[Supplied records]
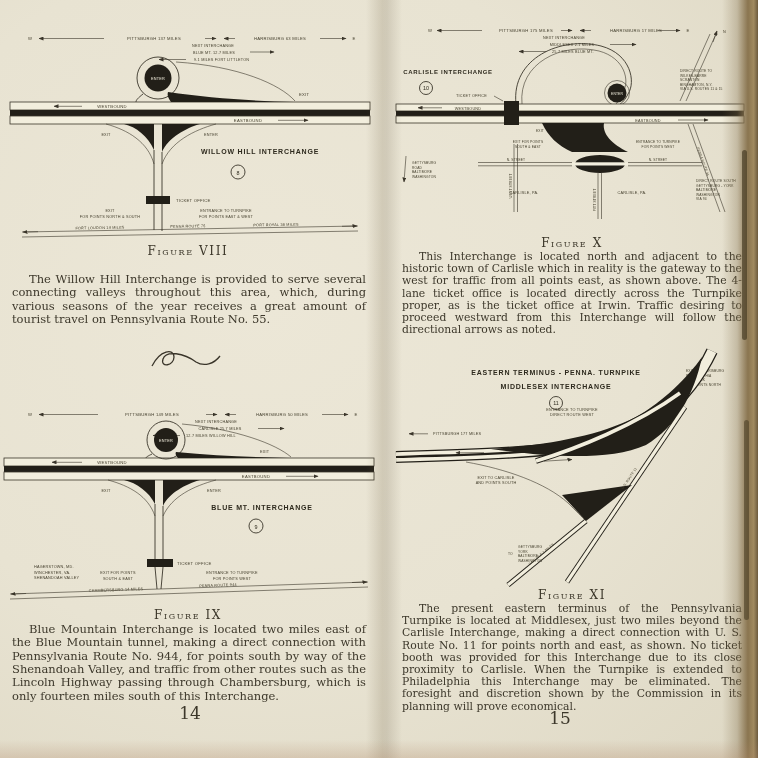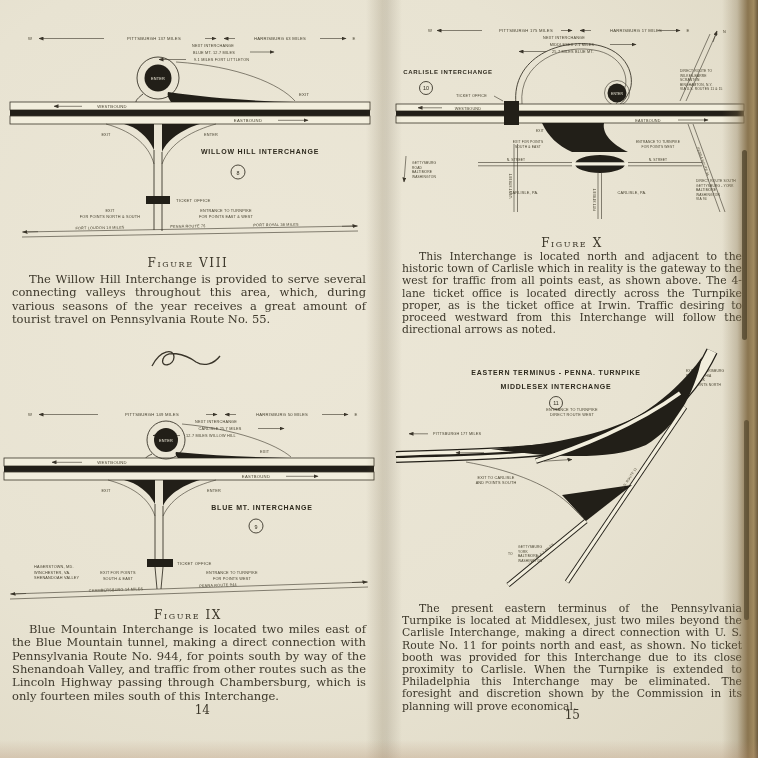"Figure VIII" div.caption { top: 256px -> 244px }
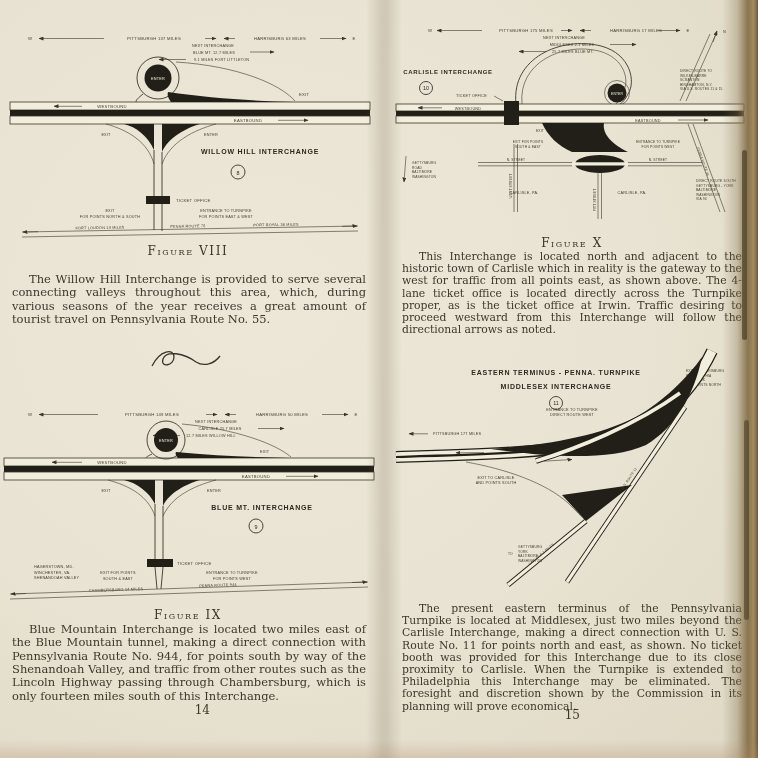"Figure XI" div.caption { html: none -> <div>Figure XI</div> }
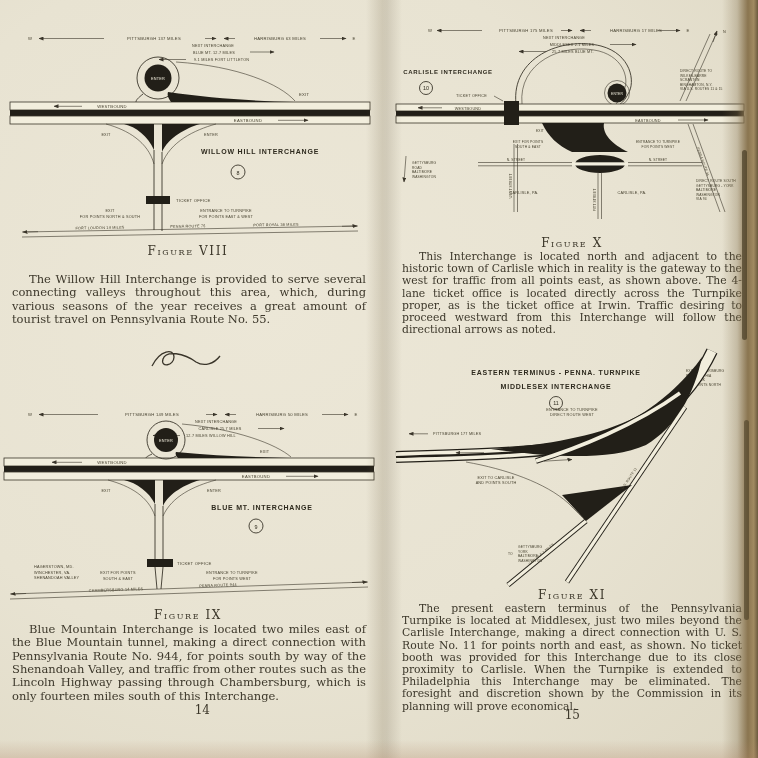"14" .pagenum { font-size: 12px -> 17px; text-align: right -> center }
[/Supplied records]
[Supplied records]
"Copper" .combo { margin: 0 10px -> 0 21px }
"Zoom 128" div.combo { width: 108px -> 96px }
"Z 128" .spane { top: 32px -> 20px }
[/Supplied records]
[Supplied records]
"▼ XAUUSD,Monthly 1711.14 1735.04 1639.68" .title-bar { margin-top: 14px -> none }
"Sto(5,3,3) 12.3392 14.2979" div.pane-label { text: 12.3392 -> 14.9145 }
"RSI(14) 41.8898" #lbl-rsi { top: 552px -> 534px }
[/Supplied records]
§ **Task to carry out**: Set down precisely the lines above between the line holding "XAUUSD,Monthly 1711.14 1735.04" and the line holding "top: 552px ->", inclusive, and nothing beyond them.

§ **Task output**:
"▼ XAUUSD,Monthly 1711.14 1735.04 1639.68" .title-bar { margin-top: 14px -> none }
"Sto(5,3,3) 12.3392 14.2979" div.pane-label { text: 12.3392 -> 14.9145 }
"RSI(14) 41.8898" #lbl-rsi { top: 552px -> 534px }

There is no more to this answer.